# TASK REQUIREMENTS
Find the lines below holding the word "IFIC中公布该审查结果" and copy each of them.

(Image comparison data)
⟨
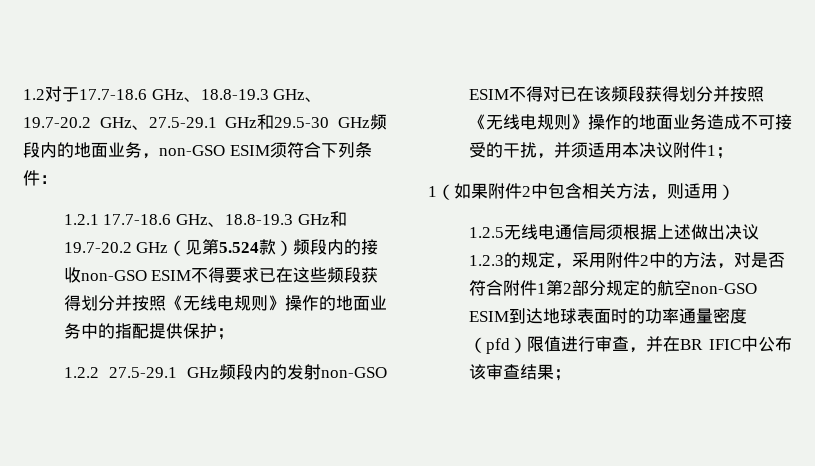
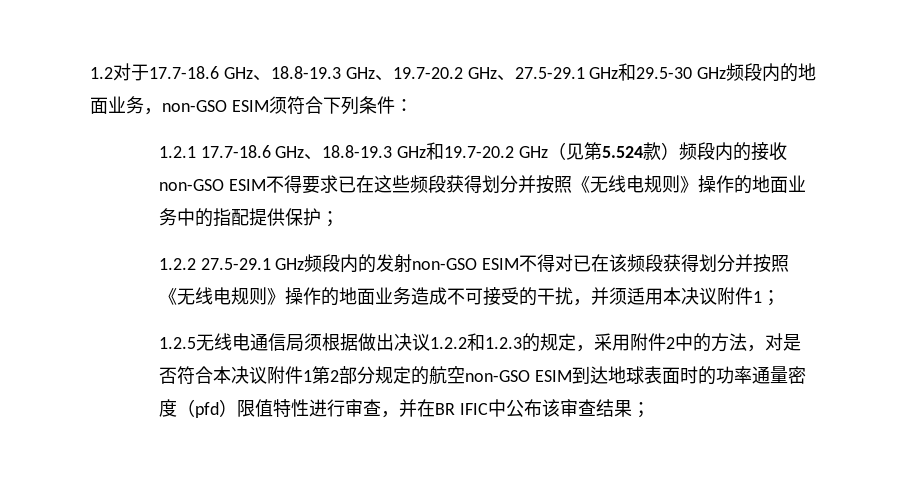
- 1（如果附件2中包含相关方法，则适用）
- 1.2.5无线电通信局须根据上述做出决议1.2.3的规定，采用附件2中的方法，对是否符合附件1第2部分规定的航空non-GSO ESIM到达地球表面时的功率通量密度（pfd）限值进行审查，并在BR IFIC中公布该审查结果；
+ 1.2.5无线电通信局须根据做出决议1.2.2和1.2.3的规定，采用附件2中的方法，对是否符合本决议附件1第2部分规定的航空non-GSO ESIM到达地球表面时的功率通量密度（pfd）限值特性进行审查，并在BR IFIC中公布该审查结果；

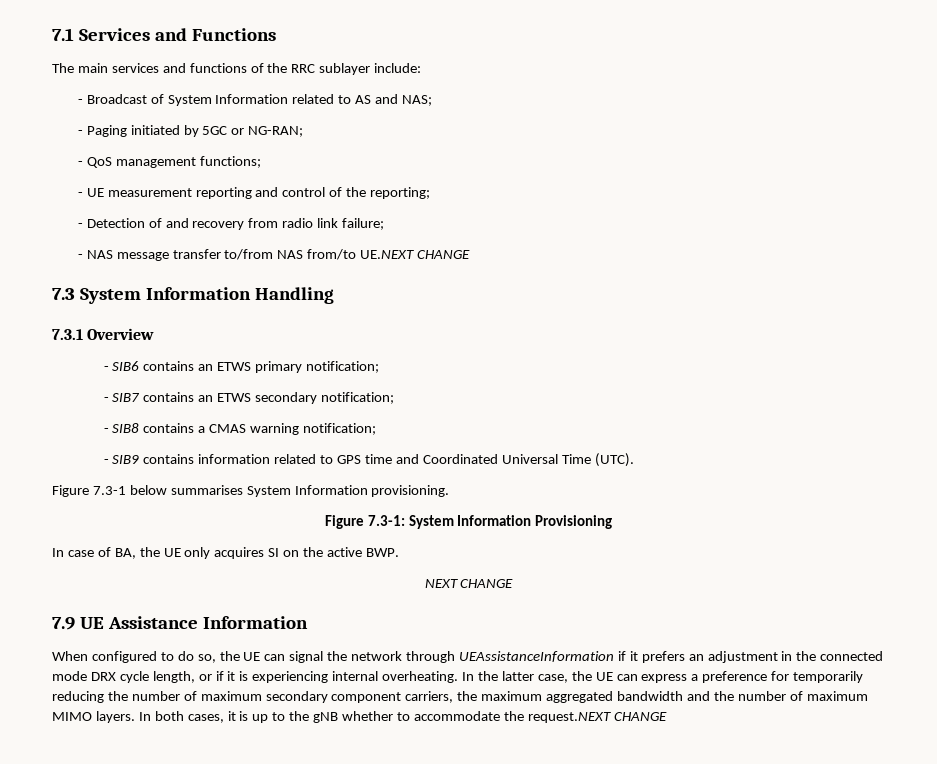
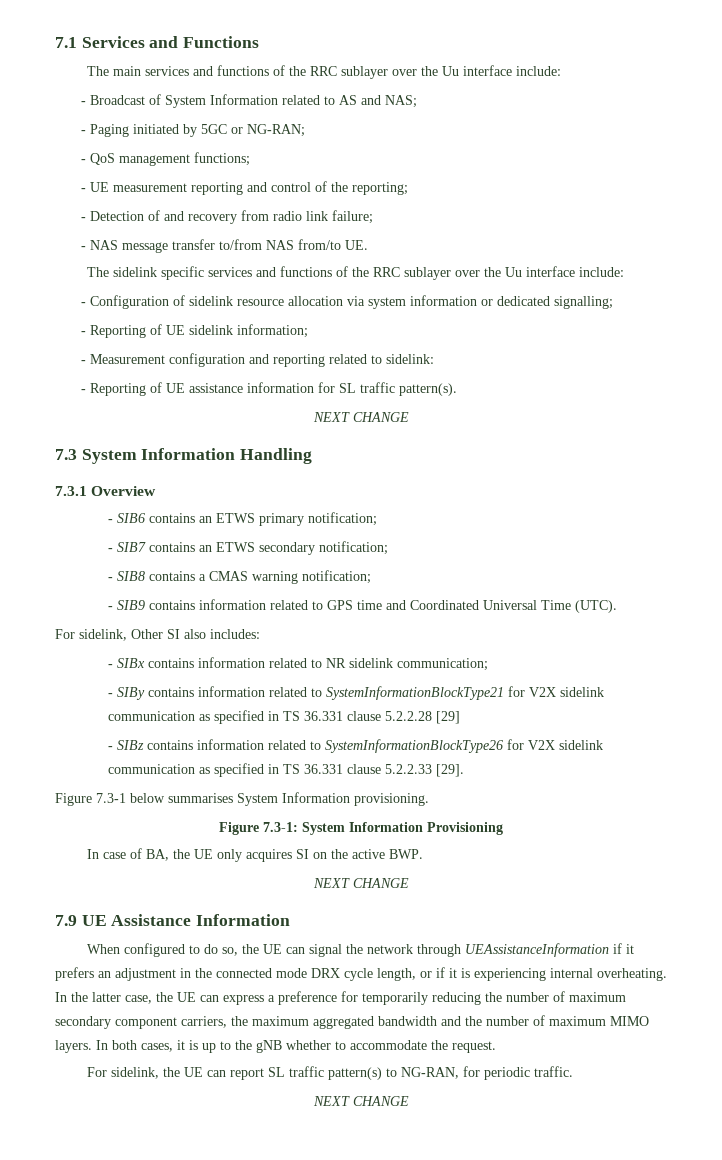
- The main services and functions of the RRC sublayer include:
+ The main services and functions of the RRC sublayer over the Uu interface include:
- - NAS message transfer to/from NAS from/to UE.NEXT CHANGE
+ - NAS message transfer to/from NAS from/to UE.
+ The sidelink specific services and functions of the RRC sublayer over the Uu interface include:
+ - Configuration of sidelink resource allocation via system information or dedicated signalling;
+ - Reporting of UE sidelink information;
+ - Measurement configuration and reporting related to sidelink:
+ - Reporting of UE assistance information for SL traffic pattern(s).
+ NEXT CHANGE
+ For sidelink, Other SI also includes:
+ - SIBx contains information related to NR sidelink communication;
+ - SIBy contains information related to SystemInformationBlockType21 for V2X sidelink communication as specified in TS 36.331 clause 5.2.2.28 [29]
+ - SIBz contains information related to SystemInformationBlockType26 for V2X sidelink communication as specified in TS 36.331 clause 5.2.2.33 [29].
- In both cases, it is up to the gNB whether to accommodate the request.NEXT CHANGE
+ In both cases, it is up to the gNB whether to accommodate the request.
+ For sidelink, the UE can report SL traffic pattern(s) to NG-RAN, for periodic traffic.
+ NEXT CHANGE

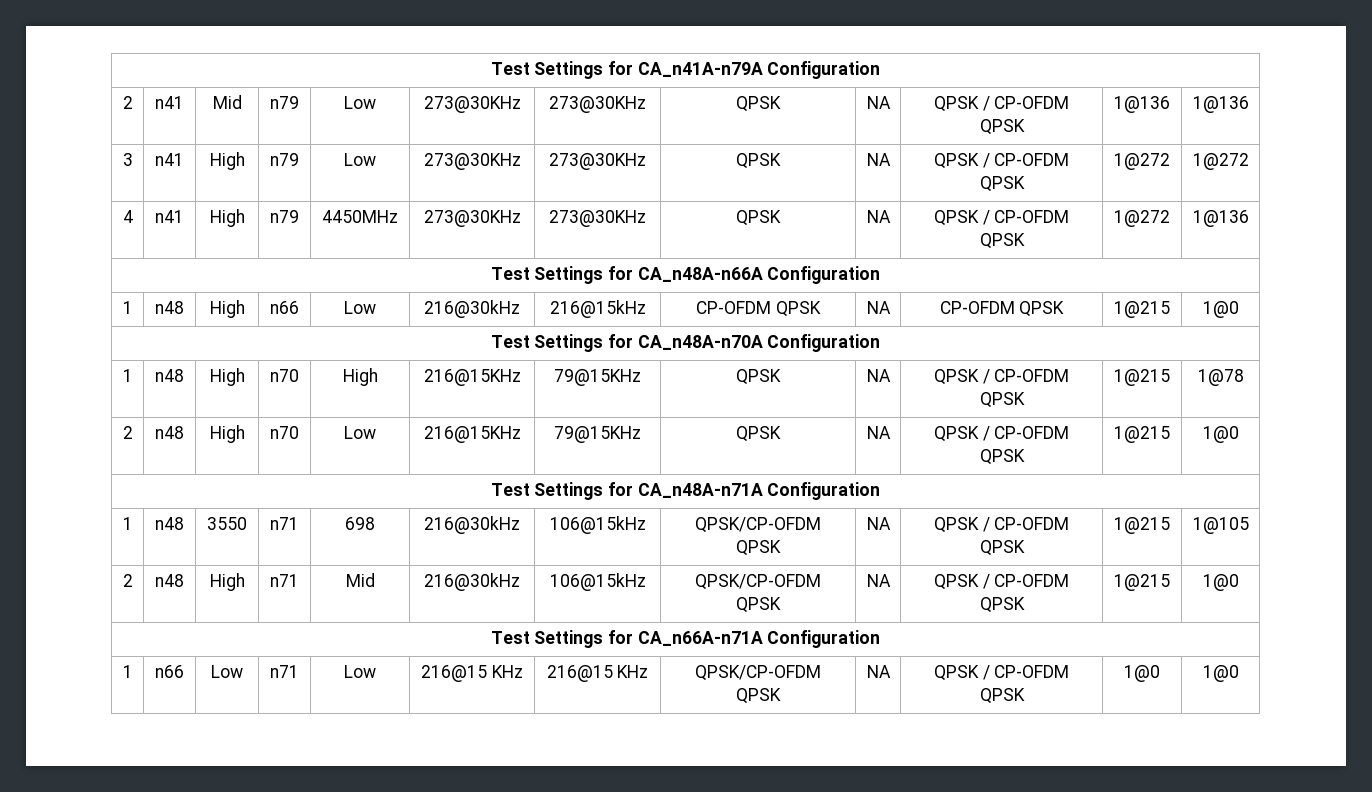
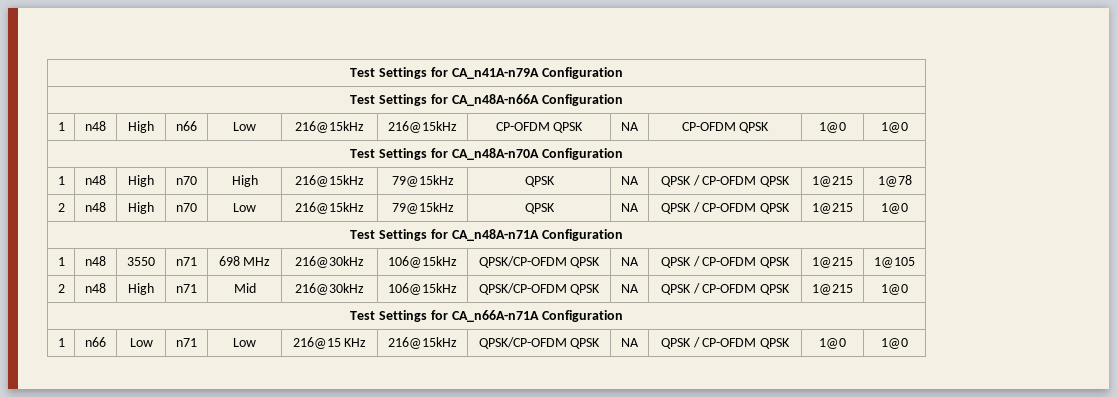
- 2 | n41 | Mid | n79 | Low | 273@30KHz | 273@30KHz | QPSK | NA | QPSK / CP-OFDM QPSK | 1@136 | 1@136
- 3 | n41 | High | n79 | Low | 273@30KHz | 273@30KHz | QPSK | NA | QPSK / CP-OFDM QPSK | 1@272 | 1@272
- 4 | n41 | High | n79 | 4450MHz | 273@30KHz | 273@30KHz | QPSK | NA | QPSK / CP-OFDM QPSK | 1@272 | 1@136
- 1 | n48 | High | n66 | Low | 216@30kHz | 216@15kHz | CP-OFDM QPSK | NA | CP-OFDM QPSK | 1@215 | 1@0
+ 1 | n48 | High | n66 | Low | 216@15kHz | 216@15kHz | CP-OFDM QPSK | NA | CP-OFDM QPSK | 1@0 | 1@0
- 1 | n48 | High | n70 | High | 216@15KHz | 79@15KHz | QPSK | NA | QPSK / CP-OFDM QPSK | 1@215 | 1@78
+ 1 | n48 | High | n70 | High | 216@15kHz | 79@15kHz | QPSK | NA | QPSK / CP-OFDM QPSK | 1@215 | 1@78
- 2 | n48 | High | n70 | Low | 216@15KHz | 79@15KHz | QPSK | NA | QPSK / CP-OFDM QPSK | 1@215 | 1@0
+ 2 | n48 | High | n70 | Low | 216@15kHz | 79@15kHz | QPSK | NA | QPSK / CP-OFDM QPSK | 1@215 | 1@0
- 1 | n48 | 3550 | n71 | 698 | 216@30kHz | 106@15kHz | QPSK/CP-OFDM QPSK | NA | QPSK / CP-OFDM QPSK | 1@215 | 1@105
+ 1 | n48 | 3550 | n71 | 698 MHz | 216@30kHz | 106@15kHz | QPSK/CP-OFDM QPSK | NA | QPSK / CP-OFDM QPSK | 1@215 | 1@105
- 1 | n66 | Low | n71 | Low | 216@15 KHz | 216@15 KHz | QPSK/CP-OFDM QPSK | NA | QPSK / CP-OFDM QPSK | 1@0 | 1@0
+ 1 | n66 | Low | n71 | Low | 216@15 KHz | 216@15kHz | QPSK/CP-OFDM QPSK | NA | QPSK / CP-OFDM QPSK | 1@0 | 1@0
⟩
# RESPONSE BELOW
- 1.2.5无线电通信局须根据上述做出决议1.2.3的规定，采用附件2中的方法，对是否符合附件1第2部分规定的航空non-GSO ESIM到达地球表面时的功率通量密度（pfd）限值进行审查，并在BR IFIC中公布该审查结果；
+ 1.2.5无线电通信局须根据做出决议1.2.2和1.2.3的规定，采用附件2中的方法，对是否符合本决议附件1第2部分规定的航空non-GSO ESIM到达地球表面时的功率通量密度（pfd）限值特性进行审查，并在BR IFIC中公布该审查结果；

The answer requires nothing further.